La domanda da farsi è: quanti stupri ha evitato questa performance? Quanti veri stupratori ha convinto a non stuprare? Questo inno, come le infinite campagne anti-maschili contro la violenza servono solo a colpevolizzare gli uomini e a vittimizzare le donne, a tutti gli effetti non servono ad altro che a esasperare il conflitto tra i sessi e ricavare sovvenzioni per associazioni femministe.
«Il femminismo consiste nell’accusa universale all’uomo, nella soppressione dei suoi bisogni e diritti, nella negazione della sua parità, nell’assoluta negazione di quella sofferenza maschile causata dalle donne.» (La grande menzogna del femminismo, p. 45)
QUARTO, le parole. Odio. Vorrei approfondire due punti.
a) “Lo Stato oppressore è un maschio stupratore”. Cinquanta anni dopo, ecco le parole della femminista storica Kate Millett né “La politica del sesso”. Domanda: se le forze repressive statali sono maschili perché le prigioni sono piene di maschi?
«Il fatto che le forze coercitive (esercito, polizia…) siano in mano agli uomini dimostra quanto la società sia patriarcale e opprima le donne (Millett), il fatto che queste forze colpiscano prevalentemente gli uomini, …» (La grande menzogna del femminismo, p. 1105; citazione di Kate Millett, p. 1140)
b) “Il patriarcato è un giudice / che ci giudica per essere nate / e la nostra punizione / è la violenza che non vedi”. Se la violenza non si vede l’argomento è incontrovertibile. Per forza hanno ragione, chi può negare l’esistenza della violenza “invisibile”.
«Il femminismo non è solo un’ideologia camaleontica, che a ogni smentita s’arroga il diritto di reinterpretarsi, ma le sue verità sono talmente evidenti da essere addirittura invisibili! La difficoltà di falsificare argomenti che, per definizione, sono invisibili, come ad esempio il “soffitto di cristallo”, è evidente. Il principio è quello di invocare una “realtà nascosta” non verificabile, “opaca”, che rende qualsiasi pretesa giusta, e qualsiasi conquista ingannevole, dilatando senza scadenza lo status di vittima, perché il sessismo è “invisibile”». (La grande menzogna del femminismo, p. 1108)
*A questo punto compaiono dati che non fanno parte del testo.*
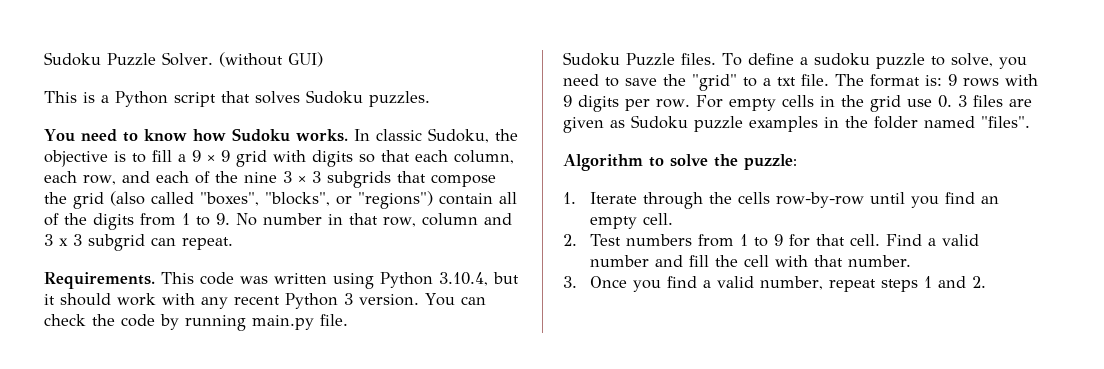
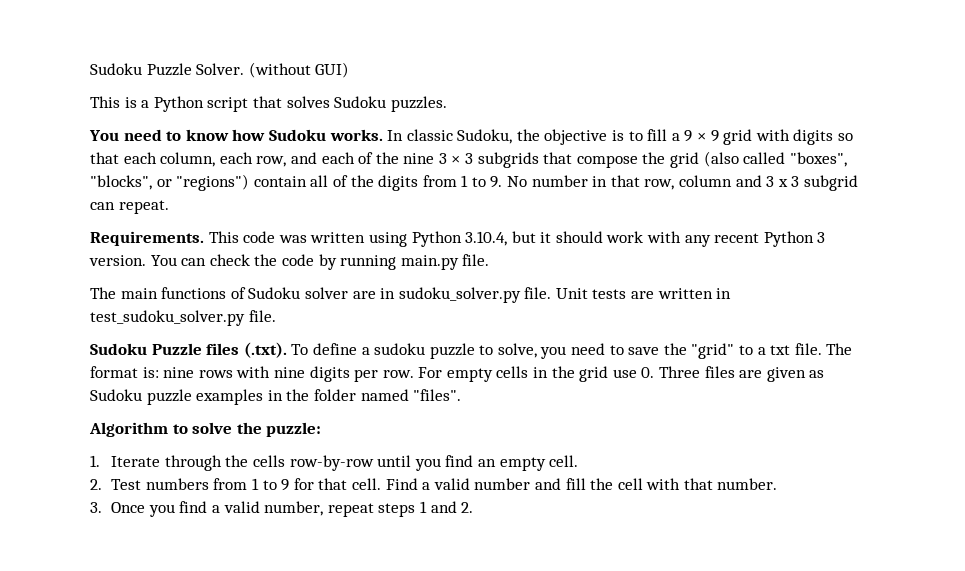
[563,52,716,66] // Sudoku Puzzle files. -> [90,287,732,303] [90,310,276,326] [90,342,287,358] // The main functions of Sudoku solver are in sudoku_solver.py file. Unit tests are written in test_sudoku_solver.py file. // Sudoku Puzzle files (.txt).
[948,74,957,86] 9 -> [163,367,195,378] nine
[563,95,572,107] 9 -> [273,367,305,378] nine
[957,95,967,107] 3 -> [659,366,701,378] Three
Alcuni esempi (citazioni e fonti sono riprodotte succinte e incomplete) tratti da “La grande menzogna del femminismo, pp 1142-1143:
«… la misoginia e l’odio per le donne è così diffuso da essere quasi invisibile» (Le donne e la pazzia); «…le forme larvate di disuguaglianza e contro il sessismo rampante…» (Storia delle Donne. Il Novecento); «La violenza invisibile. … opera nell’oscurità dei corpi”….» (Corriere della Sera, La violenza invisibile. Come parlarne?); «La prostituzione, la violenza carnale e la molestia sessuale alle bambine da parte degli uomini adulti sono così comuni da essere solitamente invisibili …» (Le donne e la pazzia); «… anche l’occhio più attento non si rende conto di quanto la discriminazione delle donne sia una costante dal primo giorno in cui si nasce femmina. …» (Corriere della Sera); «La violenza ancora invisibile» (El Mundo); «…il tetto di cristallo che per millenni ci ha impedito di arrivare nelle stanze del potere…» (Corriere della Sera); «… invisibile struttura …» (El Mundo); «…il valore della crescita femminile va difeso da alcune insidie, magari invisibili….» (Corriere della Sera); «Il pericolo della riscossa patriarcale è sempre in agguato, in forme spesso invisibili» (Storia femminile del mondo); «… Rimangono meccanismi invisibili …» (Historia de las mujeres en España y América Latina); [A proposito della campagna #MeToo] «Le attrici hanno reso visibile un sistema di dominazione che continua ad essere invisibile» (El Mundo)
L’8 marzo tutte le donne pronte a ballare.
L’8 marzo tutti gli uomini pronti a sopportare.